Design for AI

Problem Context

The goal of measurement- or diagnostic systems is to provide their user with a classification or quantitative result. When AI is used to process the data that has been collected by the hardware layer of such a system, the overall performance of the system is determined by the amount of AI-usable information that is contained in the captured dataset. Currently the hardware layers are designed using traditional design rules, resulting in the data to be focused towards human-interpretability or based on incomplete physical models of the system. Consequently, the hardware is currently unlikely to capture the most informative dataset. To overcome this limitation, and thus to allow the development of better performing solutions, future systems need to be developed using an integrated design approach that concurrently optimizes the hardware- and AI-based processing layer.

Solution

To gain further experience with this upcoming paradigm shift we used a previously built lab setup to test various approaches for the concurrent design. This included optimization of the physical Spatial Light Modulator (SLM) in the setup, while also using of the simulation environment for its flexibility and high processing speed, thus two parallel development routes were adopted. In the simulation environment, optimization methods for the SLM were tested. It should be noted that, in contrast to last year's approach, the SLM is not a layer of the deep learning model, and therefore it can no longer be (efficiently) optimized using backpropagation. This is essential for translation to the physical setup, where backpropagation of the deep learning gradient through the optical pathway is not feasible.
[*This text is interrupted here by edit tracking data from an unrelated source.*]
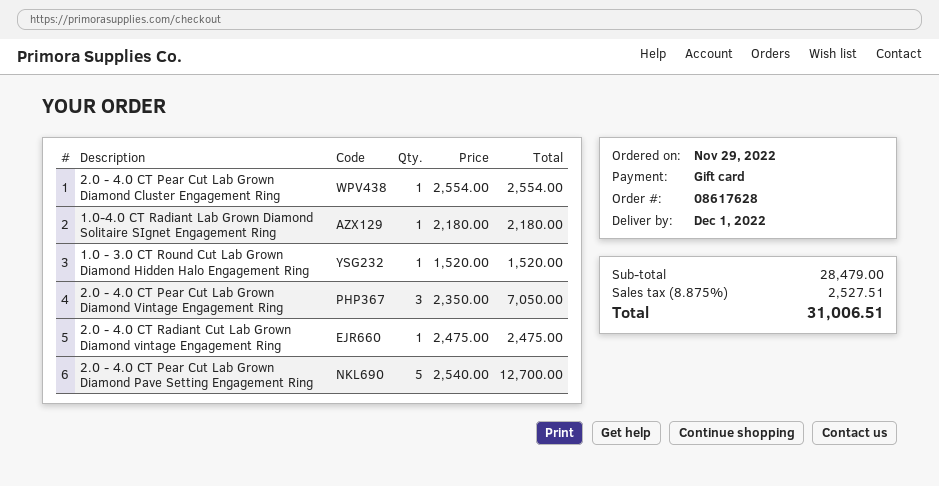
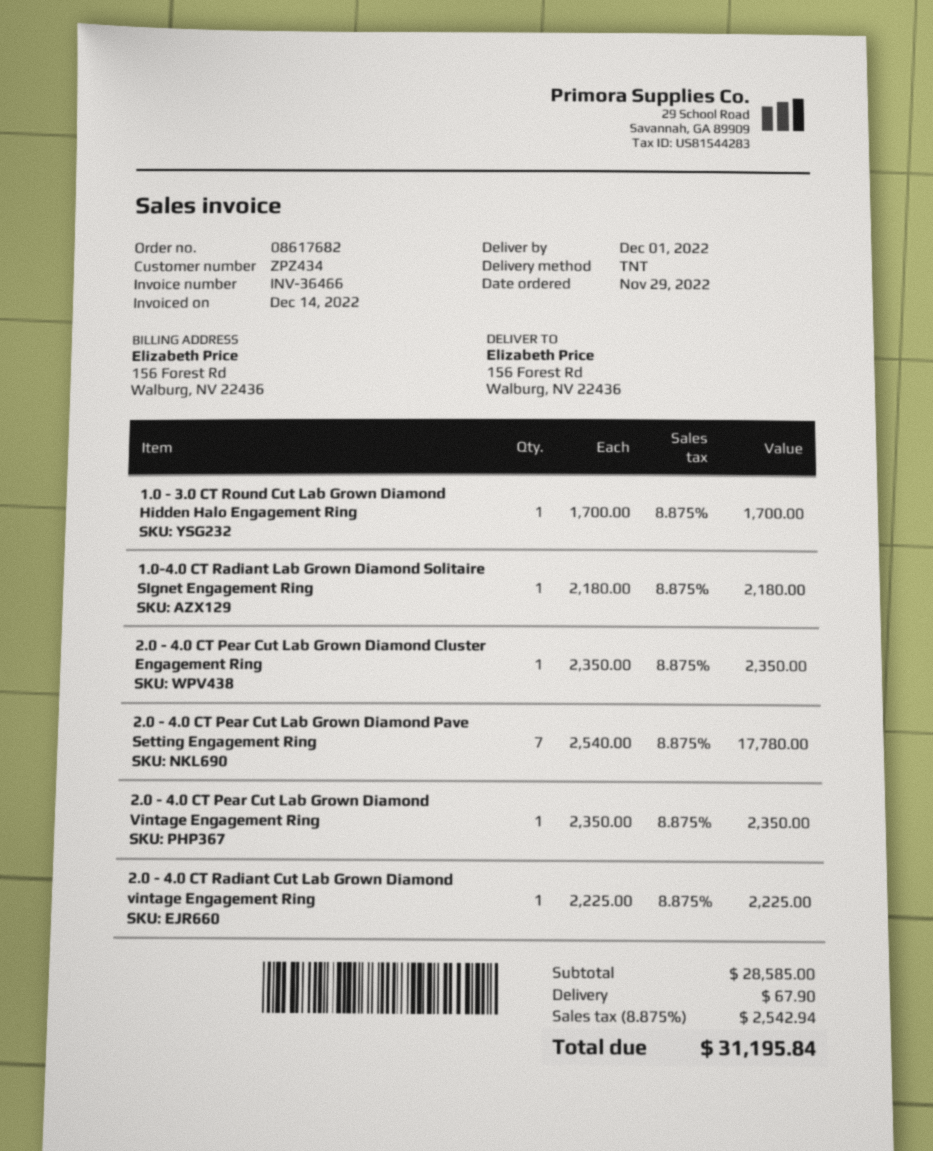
order number: 08617628 -> 08617682
2.0 - 4.0 CT Pear Cut Lab Grown Diamond Cluster Engagement Ring: 1 x 2554.00 = 2554.00 -> 1 x 2350.00 = 2350.00
1.0 - 3.0 CT Round Cut Lab Grown Diamond Hidden Halo Engagement Ring: 1 x 1520.00 = 1520.00 -> 1 x 1700.00 = 1700.00
2.0 - 4.0 CT Pear Cut Lab Grown Diamond Vintage Engagement Ring: 3 x 2350.00 = 7050.00 -> 1 x 2350.00 = 2350.00
2.0 - 4.0 CT Radiant Cut Lab Grown Diamond vintage Engagement Ring: 1 x 2475.00 = 2475.00 -> 1 x 2225.00 = 2225.00
2.0 - 4.0 CT Pear Cut Lab Grown Diamond Pave Setting Engagement Ring: 5 x 2540.00 = 12700.00 -> 7 x 2540.00 = 17780.00
subtotal: 28479.00 -> 28585.00
shipping: none -> 67.90
tax: 8.875% = 2527.51 -> 8.875% = 2542.94
total: 31006.51 -> 31195.84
After exploring multiple routes, the strategy for optimising the SLM was chosen to be based on a genetic algorithm. The genetic algorithm is an optimization method based on natural selection, the process that drives biological evolution. The genetic algorithm uses genetic operators such as crossover (which combines the traits of two solutions to create a new solution) and mutation (which introduces random changes to a solution) to create new candidate solutions.

Results

The main new knowledge is related to the use of hardware optimization techniques, in combination with optimization of a deep learning model. The use of genetic algorithms is effective, but slow, and especially in a physical setup the duration of the optimization is likely to be a bottleneck. We experimented with efficient use of samples, by minimizing the number of samples needed for a single training epoch and maximizing the improvements per epoch. Also, we identified the length of image acquisition in the hardware setup as a key limiting factor and we improved this in our current setup. The optimization was done for an SLM with 400 parameters, but the concept can easily be expanded to a larger number of parameters, even though many hardware systems might have much less parameters that need to be optimized.